DOGE is an Oxymoron: Unchecked “Democracy” is the Problem

Unlike the private sector, where operational efficiency is necessary to survive, the public sector is and always has been inherently inefficient. But that’s not the main problem. Think of federal public polices justified as being in the “public interest” as a building. On the upper floors are the best of them, the merely inefficient. At the mezzanine level are those suffering from extensive waste, fraud and abuse. On the ground floor are policies and programs rife with self-dealing and crony capitalism. Down in the basement is the “temple of virtue” where taxpayers are sacrificed to multiple ideological isms.

DOGE is peeking inside the locked doors on all four levels. As DOGE exposes “Dirty Deeds, Done Dirt Cheap,” politicians cry foul, as “they were implemented (by us) democratically. To paraphrase Churchill, “democracy is less bad than totalitarianism,” but, he might have added “generally worse than competitive private markets.” At this stage in US democracy, DOGE revelations have lost some of their shock value as commonplace, and politicians emphasize their good intent. DOGE needs to demonstrate that “good intentions” often lead to bad outcomes, and do not justify corruption in any case.

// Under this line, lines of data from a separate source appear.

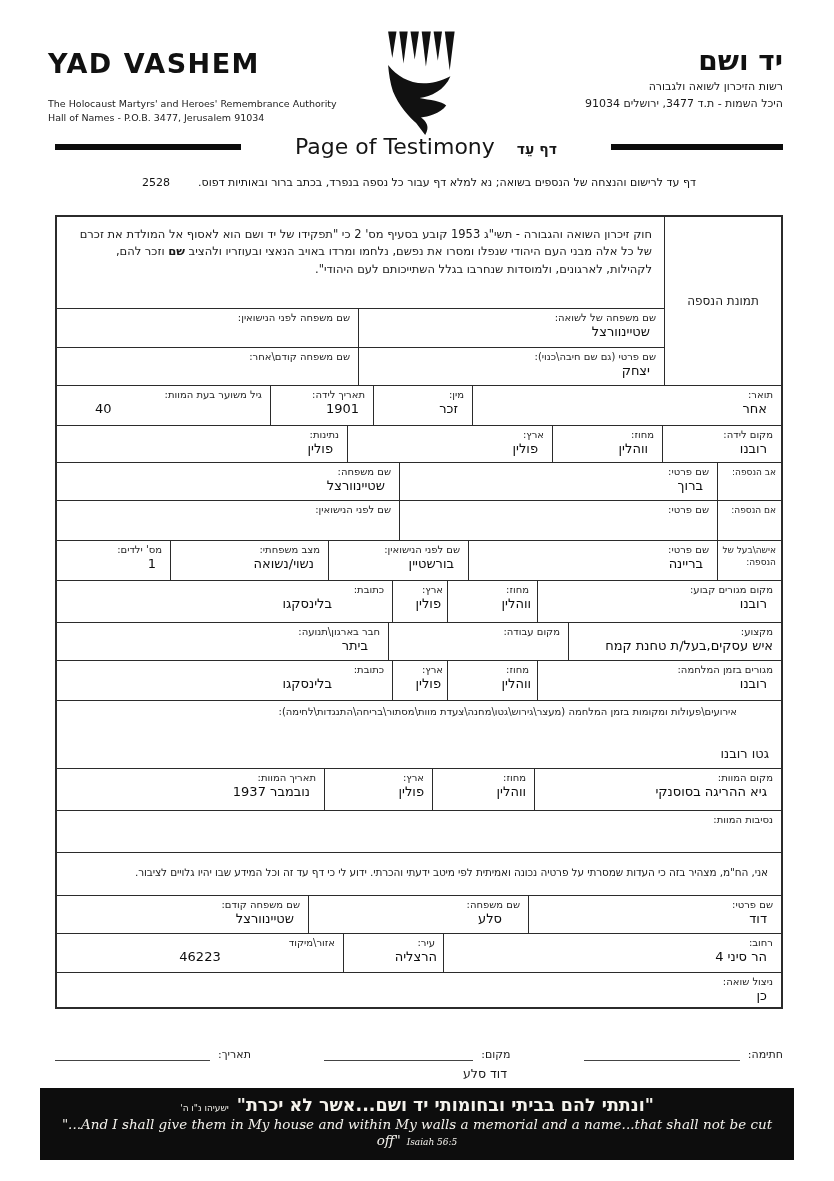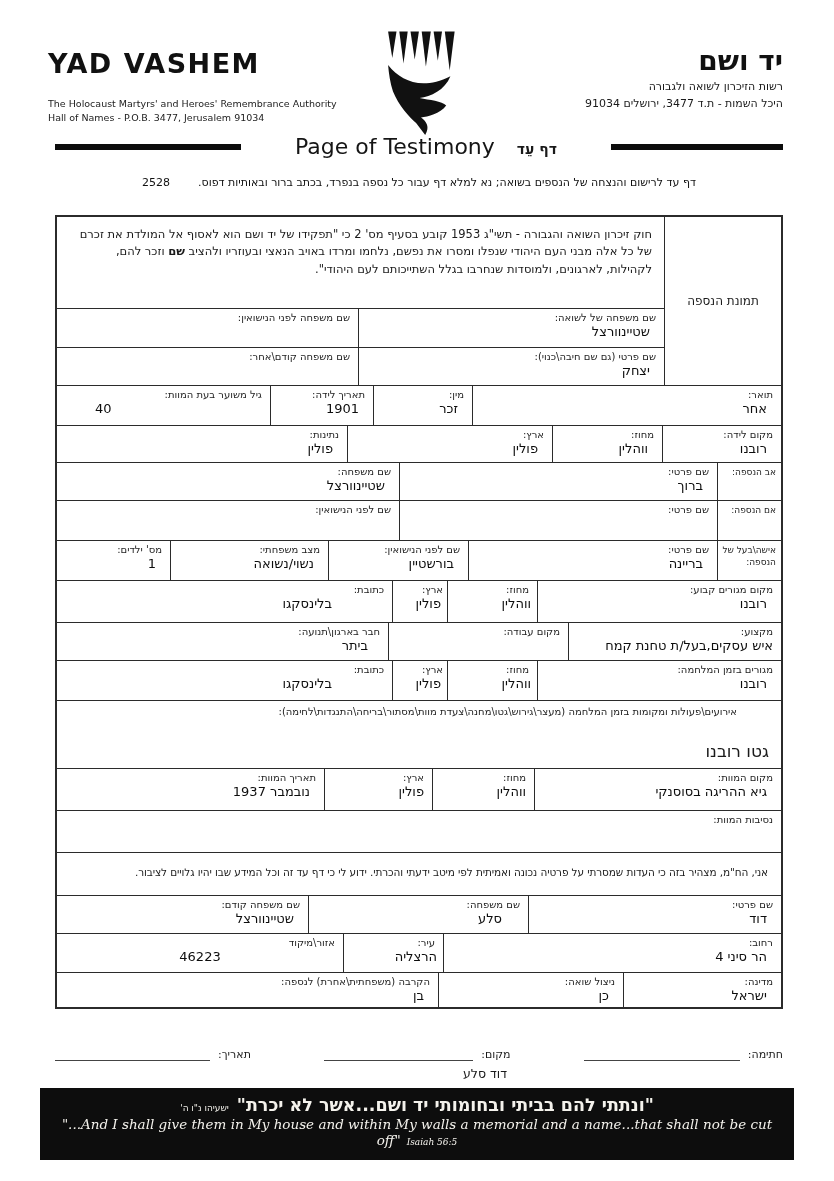"גטו רובנו" #ev-val { font-size: 17px -> 13px }
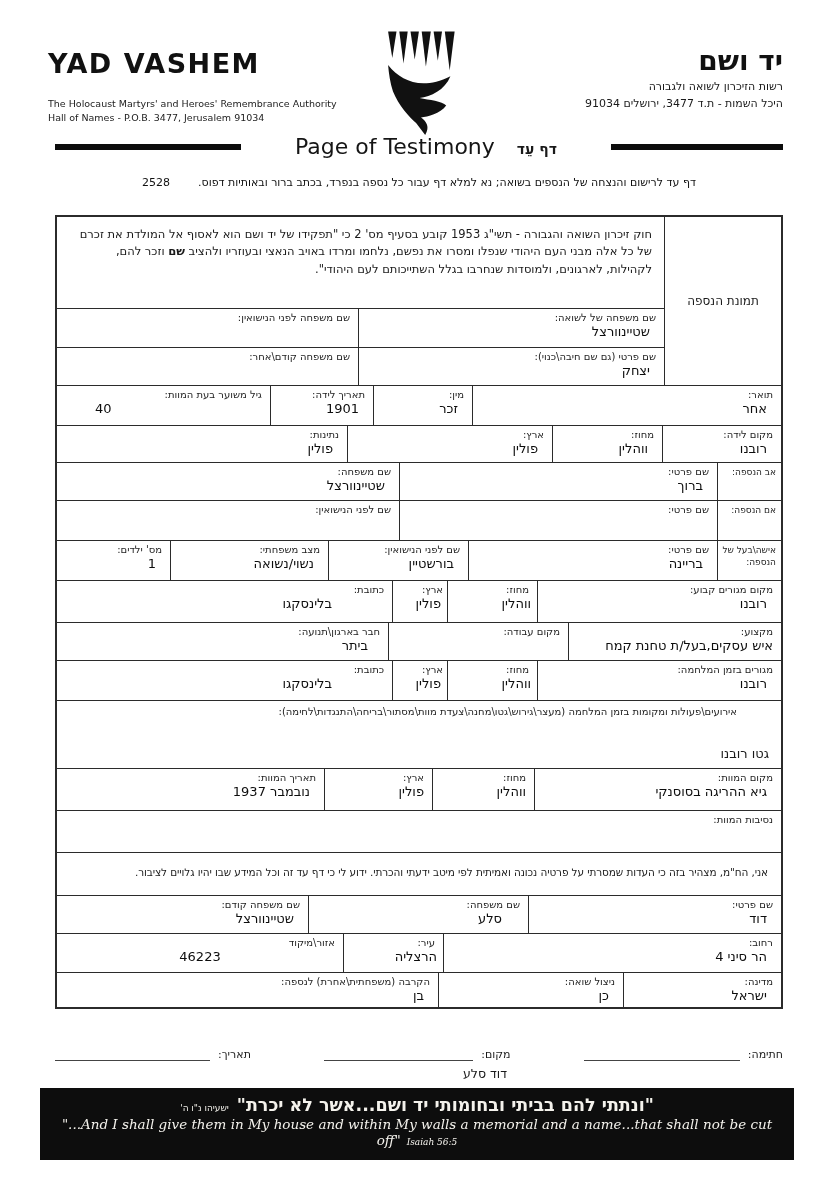"הקרבה (משפחתית\אחרת) לנספה:" div.cell { html: <div> <span>הקרבה (משפחתית\אחרת) לנספה:</span> <span>בן</span> </div> -> none }
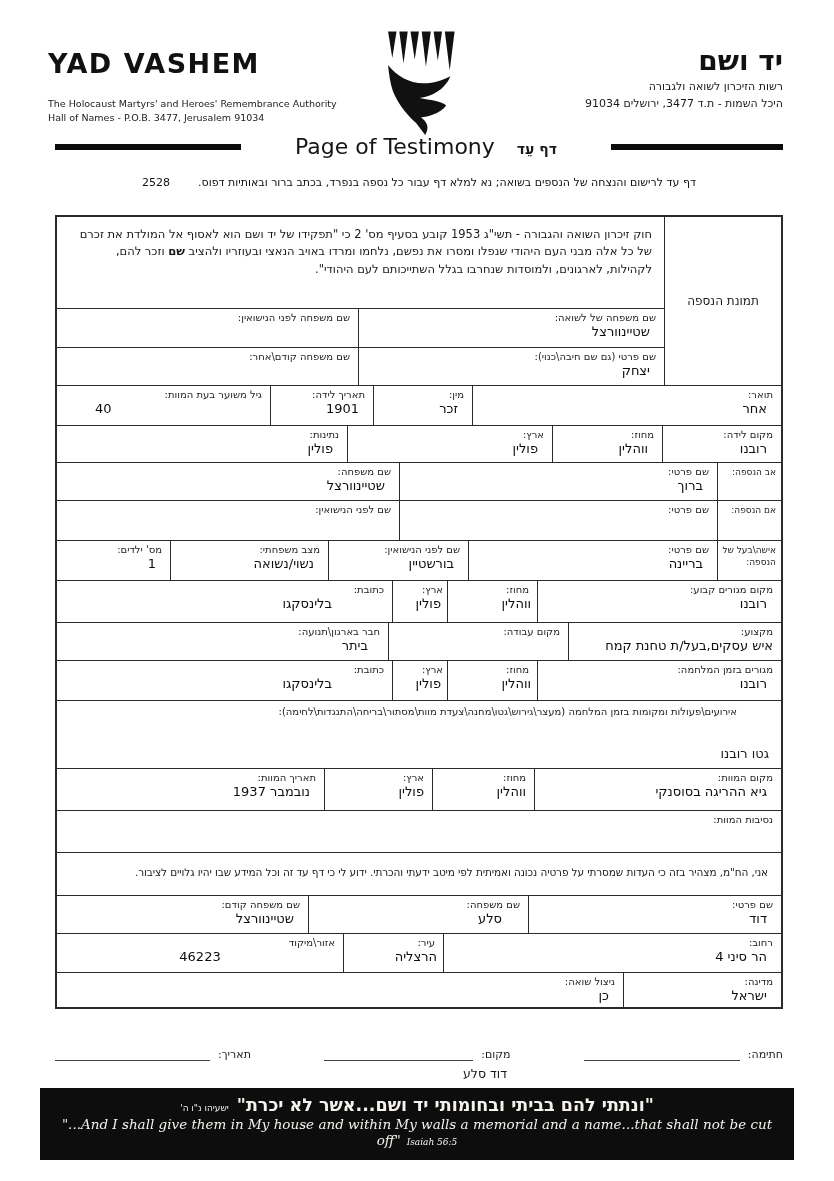"מדינה:" div.cell { html: <div> <span>מדינה:</span> <span>ישראל</span> </div> -> none }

DOGE alone can only win a few skirmishes against Congress and its massive army of rent-seekers feeding off their largess. With public understanding and support, the Trump Administration could bring about more permanent structural changes that provide greater voter control.

Life is a Competition

Americans love sports, from 5 & 6-year-old soccer leagues through high school, college and pro teams, where the competition to succeed is intense. Pro sports is a business, as the recent Luka Donic trade to the Lakers reminds us, with winners and losers. It is incredibly “democratic” as millions of fans choose what players to follow, games to attend or stream at the posted price, and owners respond continuously to fan expectations. The competition is subject to a massive set of complicated rules and limitations enforced by referees and judges whose integrity is subjected to coaches’ challenge, instant replay and fan fury. That reflects the system of checks and balances that a competitive private market incorporates.

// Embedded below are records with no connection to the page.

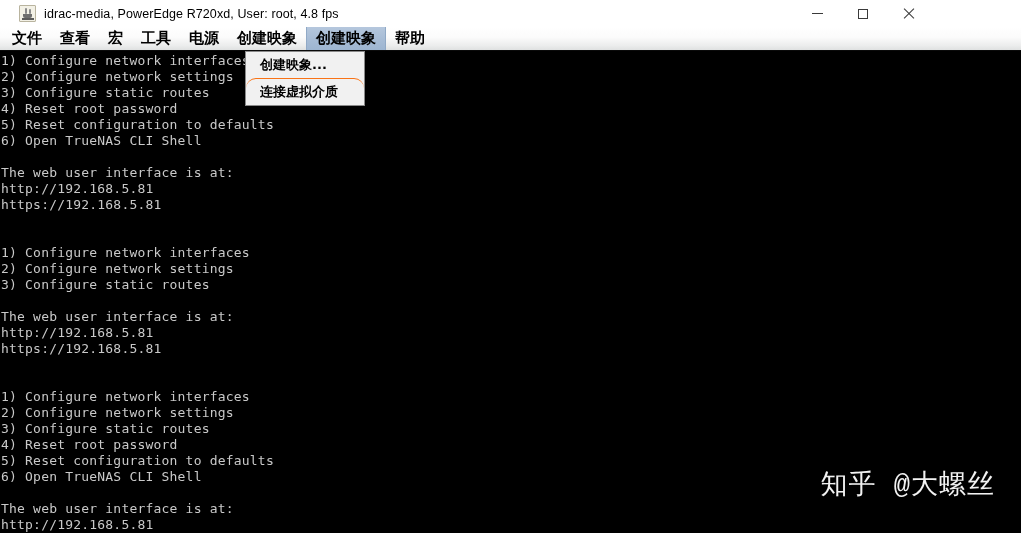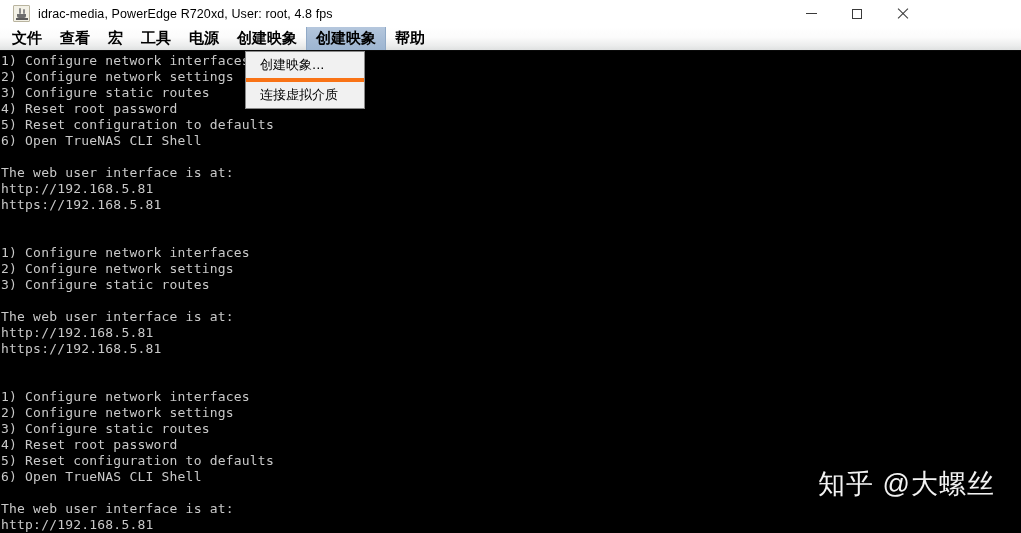"idrac-media, PowerEdge R720xd, User:" #titlebar { left: 6px -> 12px }
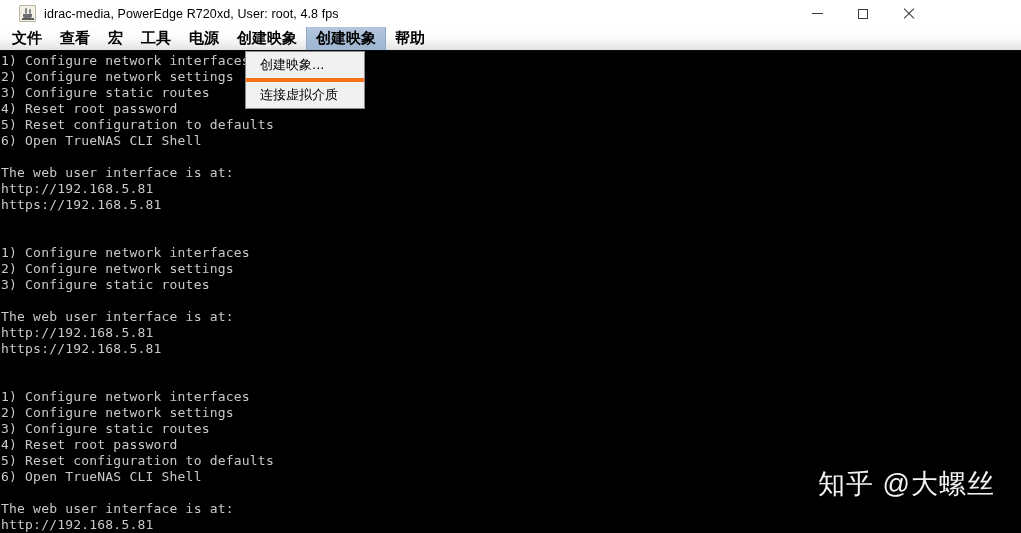"创建映象..." .dd-item { font-weight: 400 -> 700 }
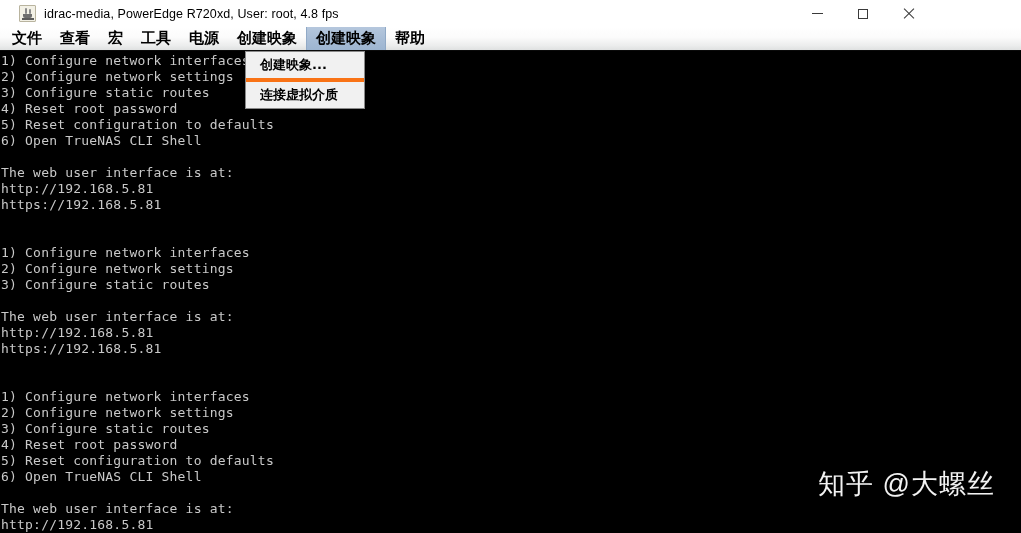"连接虚拟介质" .dd-item + .dd-item { border-radius: none -> 10px; border-top: 4px solid #f97316 -> 1px solid #f97316 }
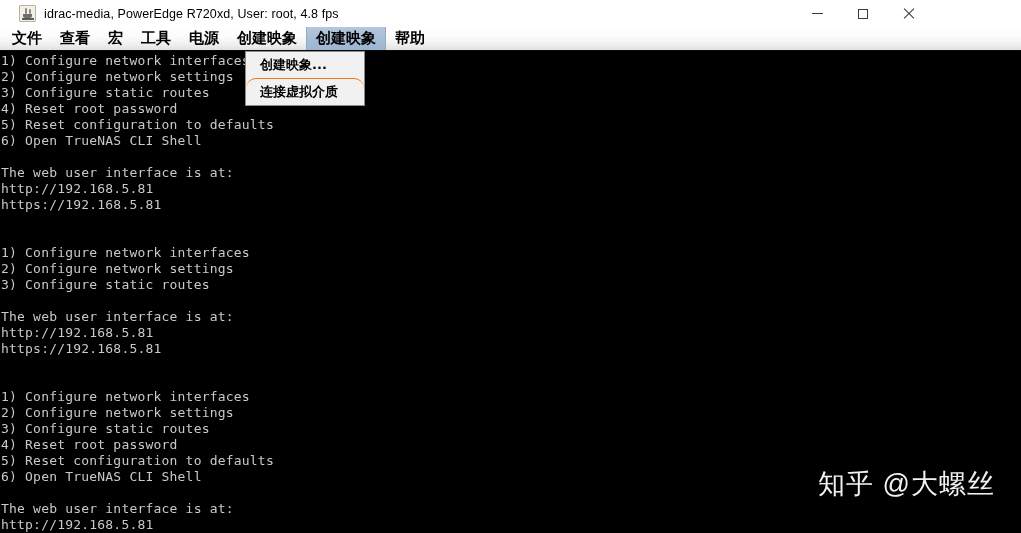"知乎 @大螺丝" #watermark { font-family: Liberation Sans, sans-serif -> Liberation Mono, monospace }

Now imagine a pro sports league designed and governed by the most honest and altruistic national politicians. They would deem it unfair to pay some athletes more than others, or to exclude the weak or physically impaired from the competition. Winners would be determined by political deal making in smoke-filled back rooms. Prices would be determined according to “ability to pay” and ticket purchases would be mandatory whether or not attending the games, with revenues first flowing through party coffers. Fans would be told who to root for and losing teams and cities would be declared winners so as not to result in hurt feelings. Voting against this system would result in your team being designated the loser but you would still be required to buy the tickets. That’s a metaphor for our current “altruistic” federal democracy.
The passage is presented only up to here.